> **Records provided**
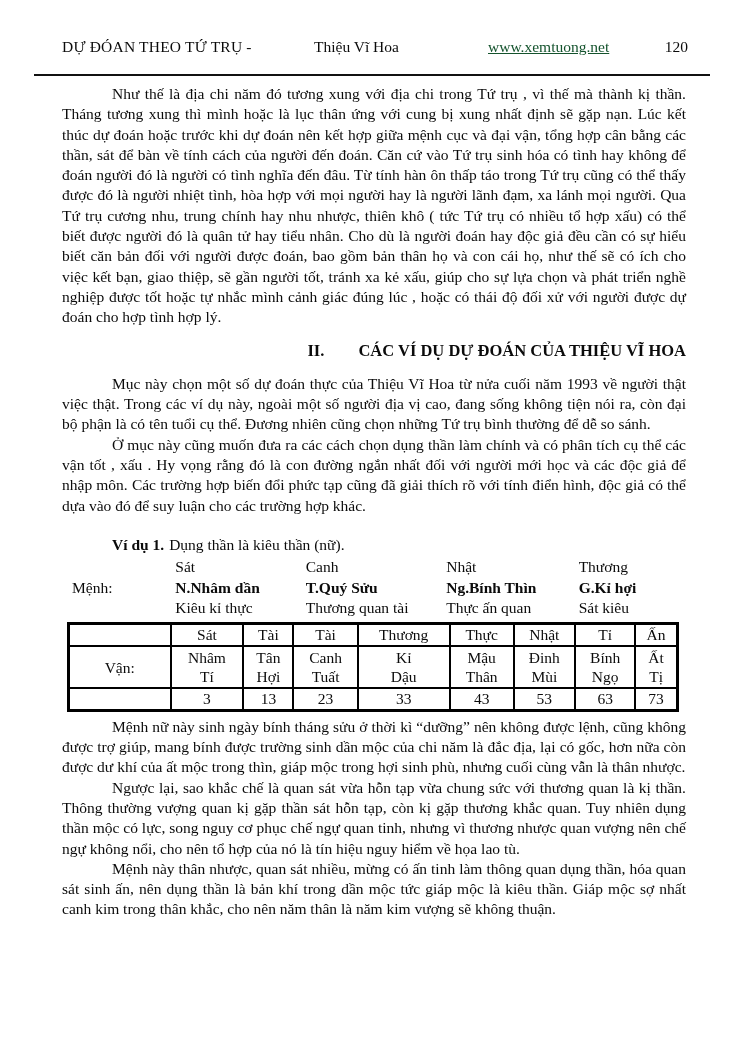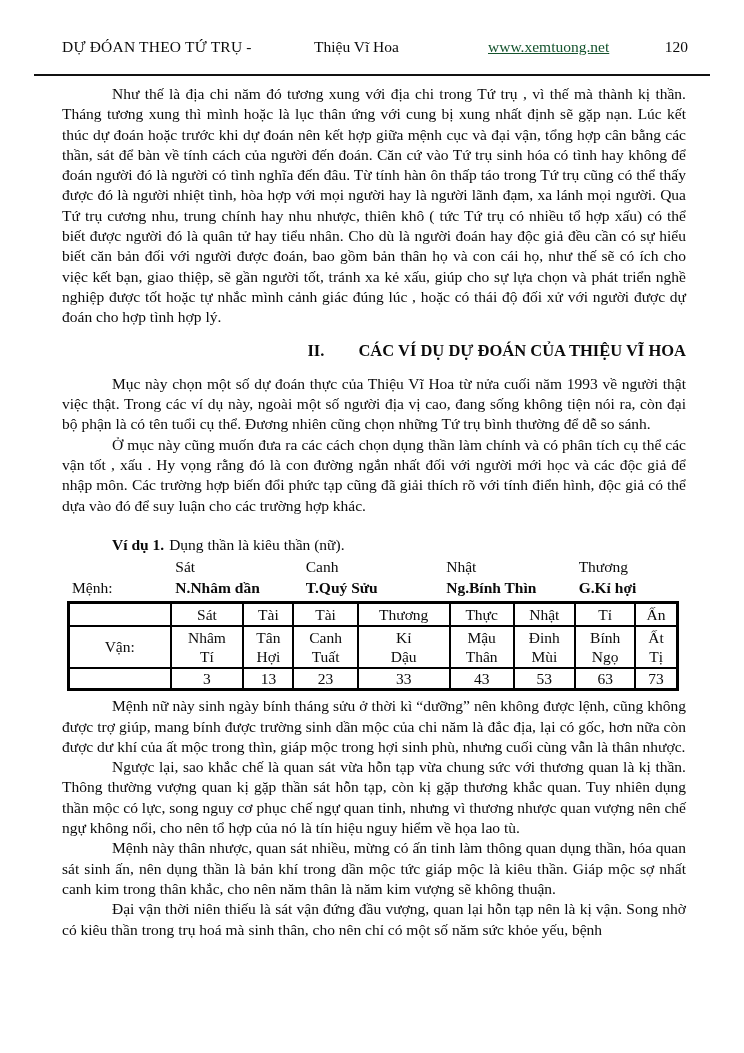--- a/index.html
+++ b/index.html
@@ -114,6 +114,13 @@
         <td class="c3 pillar">Ng.Bính Thìn</td>
         <td class="c4 pillar">G.Kỉ hợi</td>
       </tr>
+      <tr>
+        <td class="lbl"></td>
+        <td class="c1">Kiêu kỉ thực</td>
+        <td class="c2">Thương quan tài</td>
+        <td class="c3">Thực ấn quan</td>
+        <td class="c4">Sát kiêu</td>
+      </tr>
     </tbody>
       </table>
 

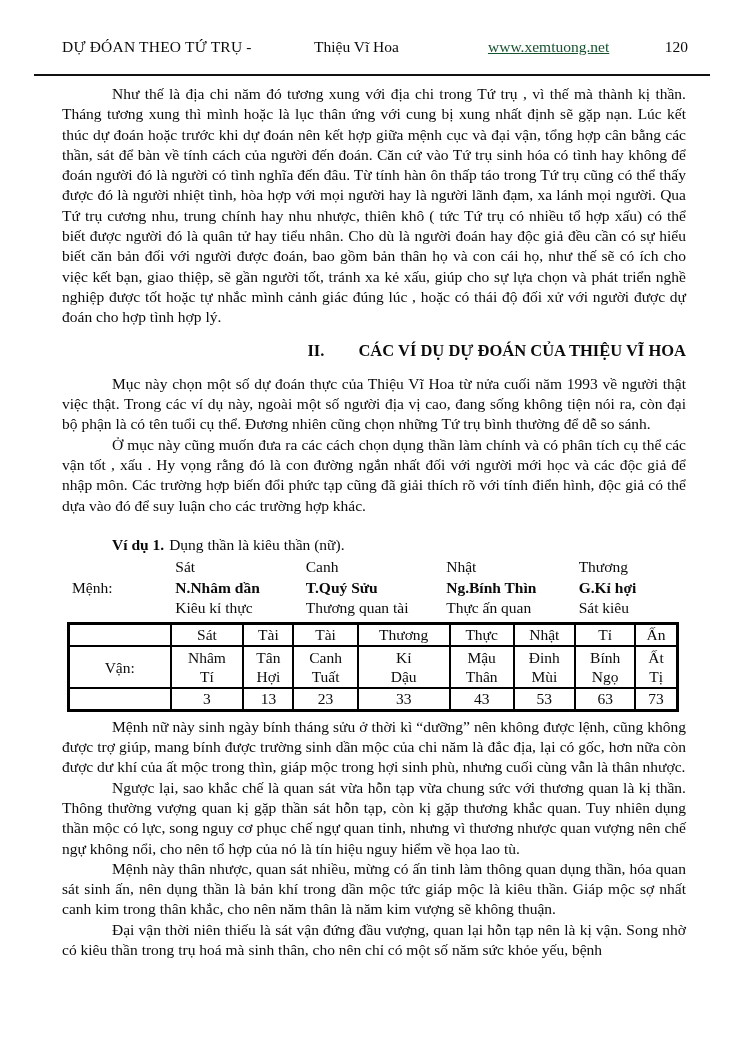--- a/index.html
+++ b/index.html
@@ -189,7 +189,6 @@
     <p>Mệnh nữ này sinh ngày bính tháng sửu ở thời kì “dưỡng” nên không được lệnh, cũng không được trợ giúp, mang bính được trường sinh dần mộc của chi năm là đắc địa, lại có gốc, hơn nữa còn được dư khí của ất mộc trong thìn, giáp mộc trong hợi sinh phù, nhưng cuối cùng vẫn là thân nhược.</p>
     <p>Ngược lại, sao khắc chế là quan sát vừa hỗn tạp vừa chung sức với thương quan là kị thần. Thông thường vượng quan kị gặp thần sát hỗn tạp, còn kị gặp thương khắc quan. Tuy nhiên dụng thần mộc có lực, song nguy cơ phục chế ngự quan tinh, nhưng vì thương nhược quan vượng nên chế ngự không nổi, cho nên tổ hợp của nó là tín hiệu nguy hiểm về họa lao tù.</p>
     <p>Mệnh này thân nhược, quan sát nhiều, mừng có ấn tinh làm thông quan dụng thần, hóa quan sát sinh ấn, nên dụng thần là bản khí trong dần mộc tức giáp mộc là kiêu thần. Giáp mộc sợ nhất canh kim trong thân khắc, cho nên năm thân là năm kim vượng sẽ không thuận.</p>
-    <p>Đại vận thời niên thiếu là sát vận đứng đầu vượng, quan lại hỗn tạp nên là kị vận. Song nhờ có kiêu thần trong trụ hoá mà sinh thân, cho nên chỉ có một số năm sức khỏe yếu, bệnh</p>
 
   </div>
 </div>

> **Your objective**
Repeat the listing word for word, omitting the pictures.

> **Response box**
--- a/index.html
+++ b/index.html
@@ -114,6 +114,13 @@
         <td class="c3 pillar">Ng.Bính Thìn</td>
         <td class="c4 pillar">G.Kỉ hợi</td>
       </tr>
+      <tr>
+        <td class="lbl"></td>
+        <td class="c1">Kiêu kỉ thực</td>
+        <td class="c2">Thương quan tài</td>
+        <td class="c3">Thực ấn quan</td>
+        <td class="c4">Sát kiêu</td>
+      </tr>
     </tbody>
       </table>
 

--- a/index.html
+++ b/index.html
@@ -189,7 +189,6 @@
     <p>Mệnh nữ này sinh ngày bính tháng sửu ở thời kì “dưỡng” nên không được lệnh, cũng không được trợ giúp, mang bính được trường sinh dần mộc của chi năm là đắc địa, lại có gốc, hơn nữa còn được dư khí của ất mộc trong thìn, giáp mộc trong hợi sinh phù, nhưng cuối cùng vẫn là thân nhược.</p>
     <p>Ngược lại, sao khắc chế là quan sát vừa hỗn tạp vừa chung sức với thương quan là kị thần. Thông thường vượng quan kị gặp thần sát hỗn tạp, còn kị gặp thương khắc quan. Tuy nhiên dụng thần mộc có lực, song nguy cơ phục chế ngự quan tinh, nhưng vì thương nhược quan vượng nên chế ngự không nổi, cho nên tổ hợp của nó là tín hiệu nguy hiểm về họa lao tù.</p>
     <p>Mệnh này thân nhược, quan sát nhiều, mừng có ấn tinh làm thông quan dụng thần, hóa quan sát sinh ấn, nên dụng thần là bản khí trong dần mộc tức giáp mộc là kiêu thần. Giáp mộc sợ nhất canh kim trong thân khắc, cho nên năm thân là năm kim vượng sẽ không thuận.</p>
-    <p>Đại vận thời niên thiếu là sát vận đứng đầu vượng, quan lại hỗn tạp nên là kị vận. Song nhờ có kiêu thần trong trụ hoá mà sinh thân, cho nên chỉ có một số năm sức khỏe yếu, bệnh</p>
 
   </div>
 </div>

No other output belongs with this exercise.